Bipartisan legislation proposed in both houses of Congress would require local, state and federal law enforcement agencies to get a warrant to use so-called “stingray” devices that suck up cellphone data.
Oregon Sen. Ron Wyden and California Rep. Ted Lieu, both Democrats, introduced the legislation Thursday with Sen. Steve Daines of Montana and Rep. Tom McClintock of California, both Republicans.
The bill would set nationwide rules for how authorities use stingrays, or cell site simulators, reining in what its sponsors described as invasive and unconstitutional surveillance devices.
“Cell site simulators have existed in a kind of legal no-man’s land for far too long,” Mr. Wyden said in a statement, adding the bill would establish “clear, transparent rules” for when they may be used.
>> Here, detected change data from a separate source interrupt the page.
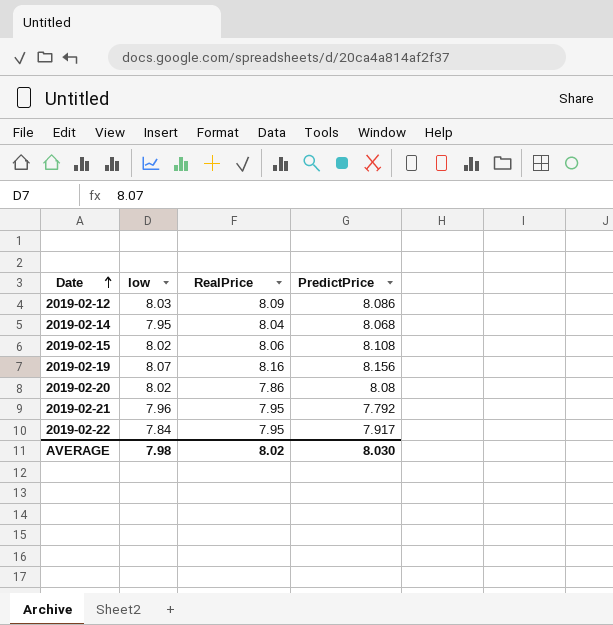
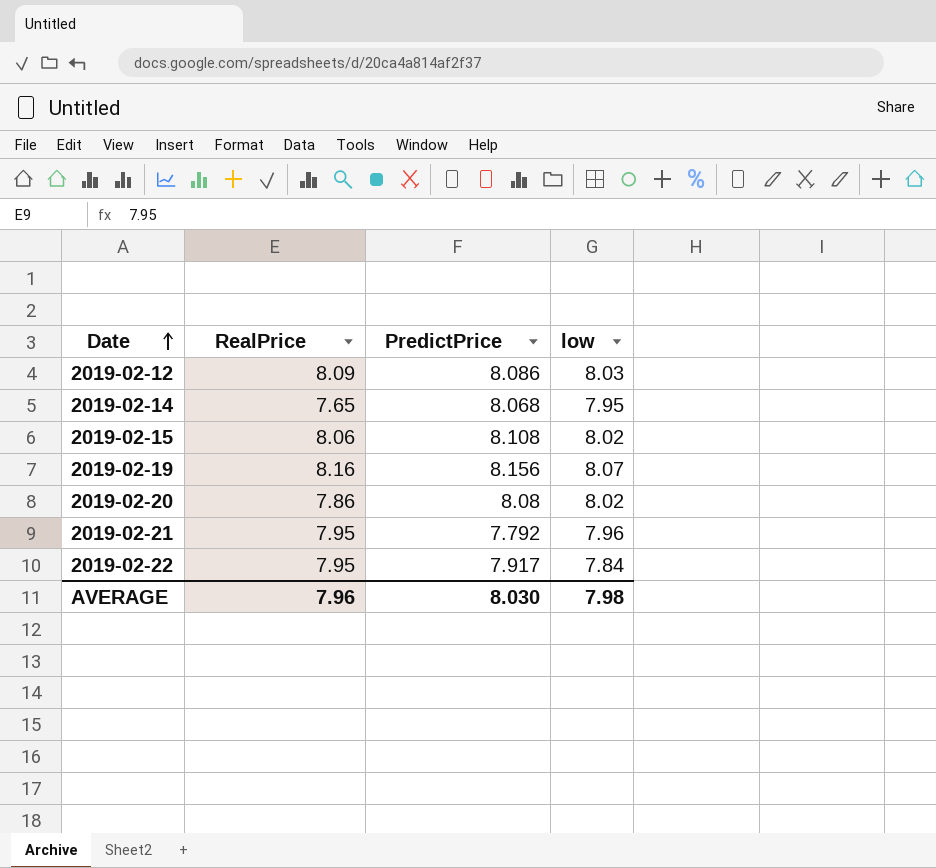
column low | position: 2 -> 4
2019-02-14 | RealPrice: 8.04 -> 7.65
AVERAGE | RealPrice: 8.02 -> 7.96

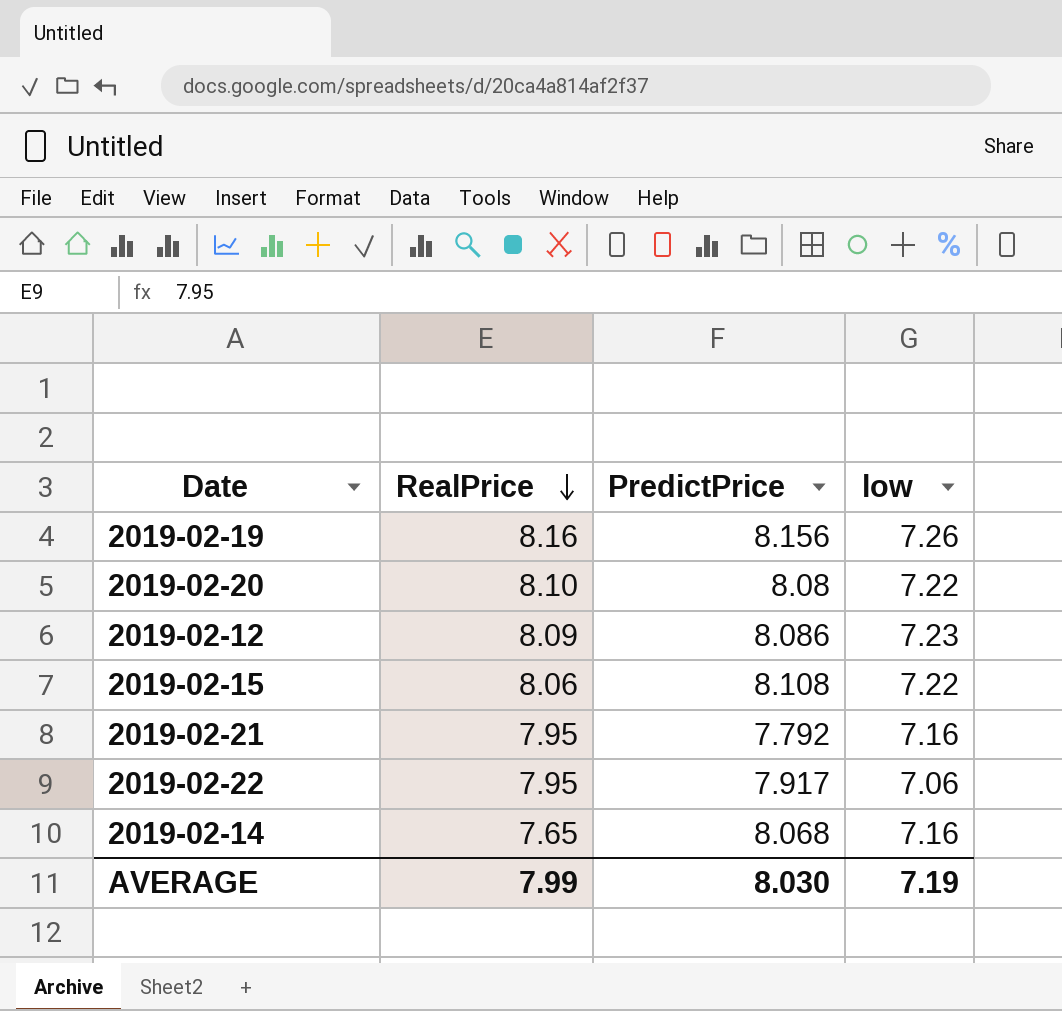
row order: Date ascending -> RealPrice descending
2019-02-19 | low: 8.07 -> 7.26
2019-02-20 | RealPrice: 7.86 -> 8.10
2019-02-20 | low: 8.02 -> 7.22
2019-02-12 | low: 8.03 -> 7.23
2019-02-15 | low: 8.02 -> 7.22
2019-02-21 | low: 7.96 -> 7.16
2019-02-22 | low: 7.84 -> 7.06
2019-02-14 | low: 7.95 -> 7.16
AVERAGE | RealPrice: 7.96 -> 7.99
AVERAGE | low: 7.98 -> 7.19

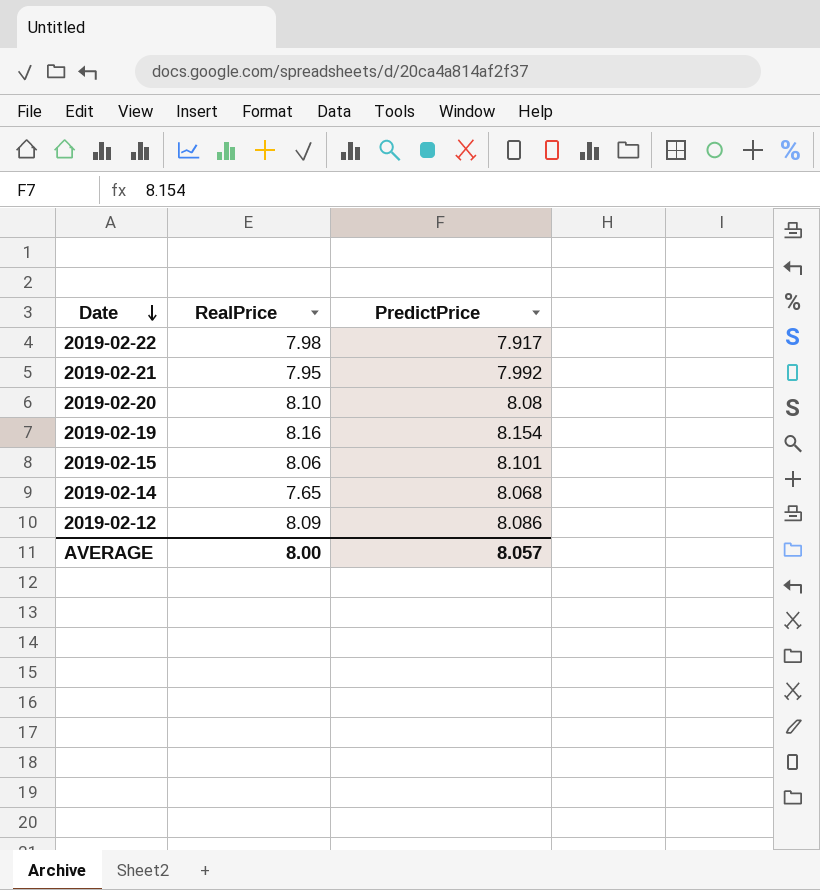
row order: RealPrice descending -> Date descending
column low | position: 4 -> none
2019-02-22 | RealPrice: 7.95 -> 7.98
2019-02-21 | PredictPrice: 7.792 -> 7.992
2019-02-19 | PredictPrice: 8.156 -> 8.154
2019-02-15 | PredictPrice: 8.108 -> 8.101
AVERAGE | RealPrice: 7.99 -> 8.00
AVERAGE | PredictPrice: 8.030 -> 8.057

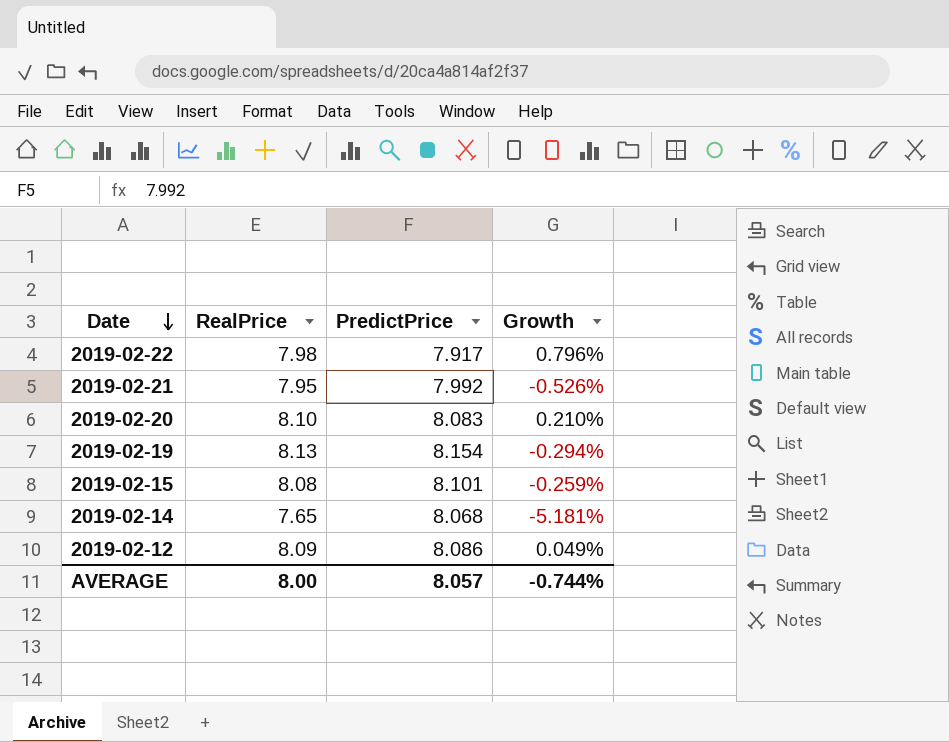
column Growth | formula: none -> ([RealPrice] - [PredictPrice]) / [PredictPrice]
2019-02-20 | PredictPrice: 8.08 -> 8.083
2019-02-19 | RealPrice: 8.16 -> 8.13
2019-02-15 | RealPrice: 8.06 -> 8.08

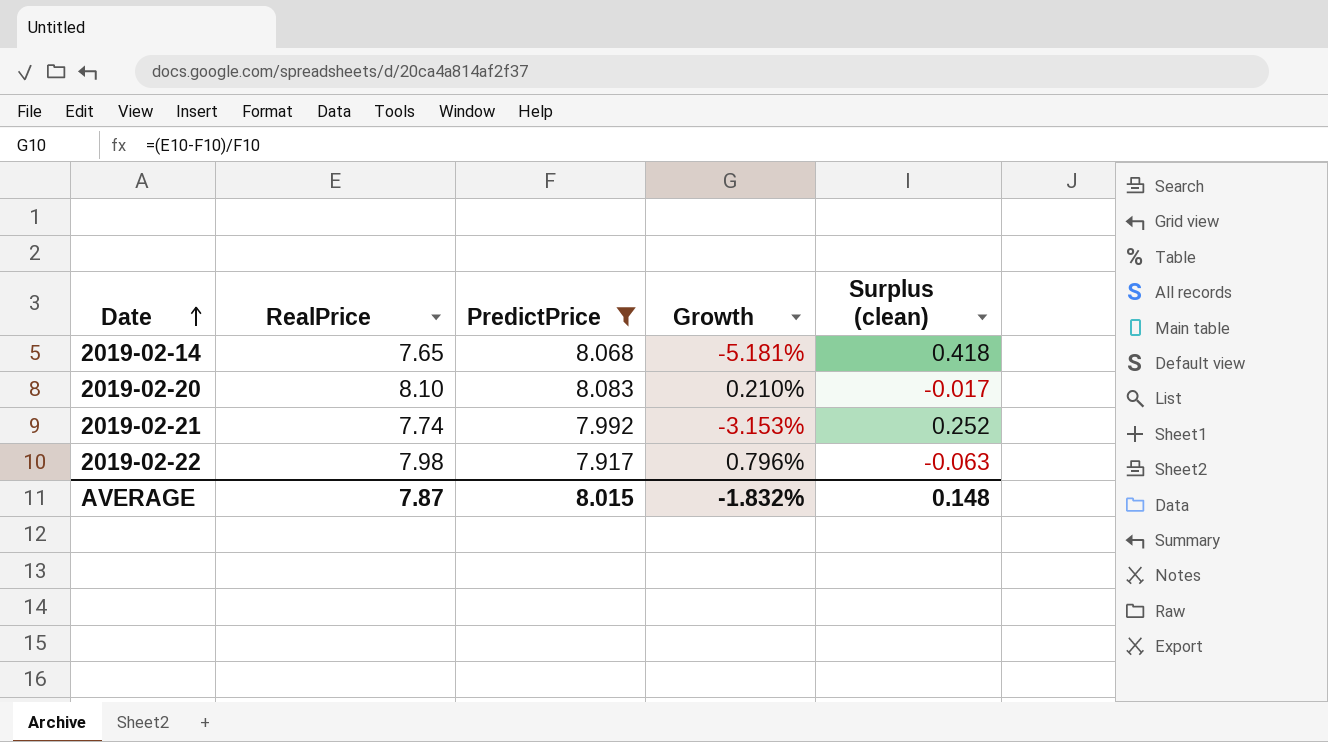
filter: none -> PredictPrice <= 8.083
row order: Date descending -> Date ascending
column Surplus (clean) | formula: none -> [PredictPrice] - [RealPrice]
2019-02-21 | RealPrice: 7.95 -> 7.74
2019-02-21 | Growth: -0.526% -> -3.153%
AVERAGE | RealPrice: 8.00 -> 7.87
AVERAGE | PredictPrice: 8.057 -> 8.015
AVERAGE | Growth: -0.744% -> -1.832%

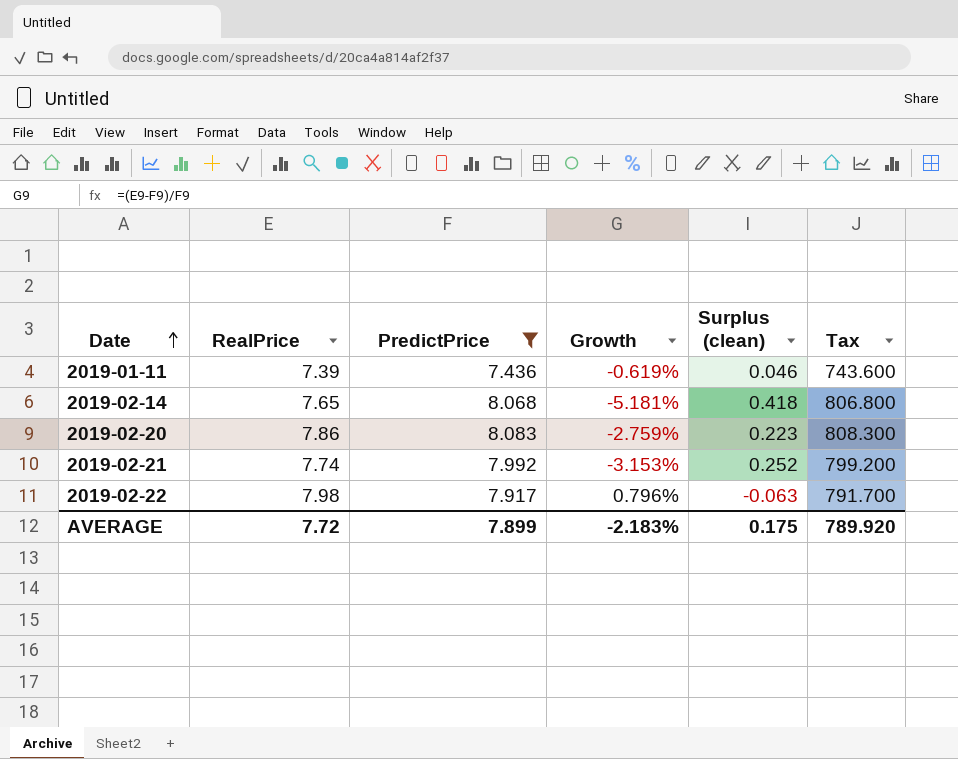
column Tax | formula: none -> [PredictPrice] * 100
row 2019-01-11: none -> 7.39 | 7.436 | -0.619% | 0.046 | 743.600
2019-02-20 | RealPrice: 8.10 -> 7.86
2019-02-20 | Growth: 0.210% -> -2.759%
2019-02-20 | Surplus (clean): -0.017 -> 0.223
AVERAGE | RealPrice: 7.87 -> 7.72
AVERAGE | PredictPrice: 8.015 -> 7.899
AVERAGE | Growth: -1.832% -> -2.183%
AVERAGE | Surplus (clean): 0.148 -> 0.175

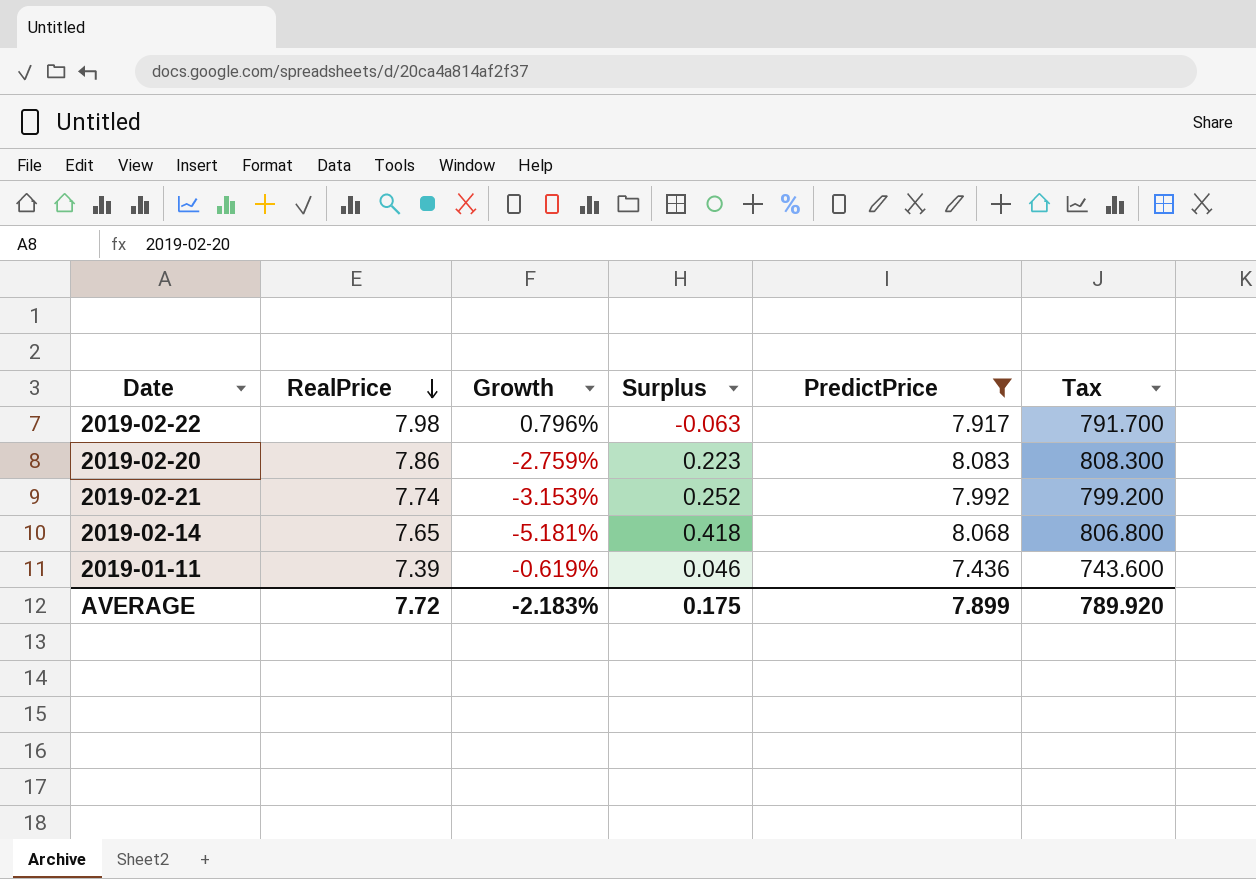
row order: Date ascending -> RealPrice descending
column name: Surplus (clean) -> Surplus
column PredictPrice | position: 3 -> 5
Stingrays are portable devices that mimic cell towers. They covertly broadcast signals that force cellphones within range to send back unique data that can then be accessed by authorities. The devices are capable of collecting sensitive device and location data from nearby phones, among other information, and can help authorities to identify all cellphones within range of their deployment.
No federal law regulates the use of the devices.
The Cell Site Simulator Warrant Act would require authorities to obtain a probable cause warrant to use the technology, and it would limit their usage to situations where other methods have failed.
Additionally, the bill would require authorities to minimize data collected from the cellphones of bystanders, and it would provide a right of action for individuals who are illegally surveilled to sue.
“In violation of basic constitutional principles, these devices can capture a massive amount of metadata and content from a broad swath of devices all at once,” said Mr. Lieu, a computer science major and lawyer before being elected to Congress.
Mr. Lieu added he was concerned about reports that stingray devices may have been deployed on Black Lives Matter protesters, saying the legislation called for “common-sense” limitations.
“The Fourth Amendment means what it says, even in the digital age,” Mr. McClintock said in a statement, referring to the constitutional guarantees against unlawful searches and searches.
Mr. Wyden‘s office said the legislation is supported by more than a dozen civil liberty advocacy groups, including the Center for Democracy and Technology, Electronic Frontier Foundation, and FreedomWorks.
No vote on the bill is currently scheduled.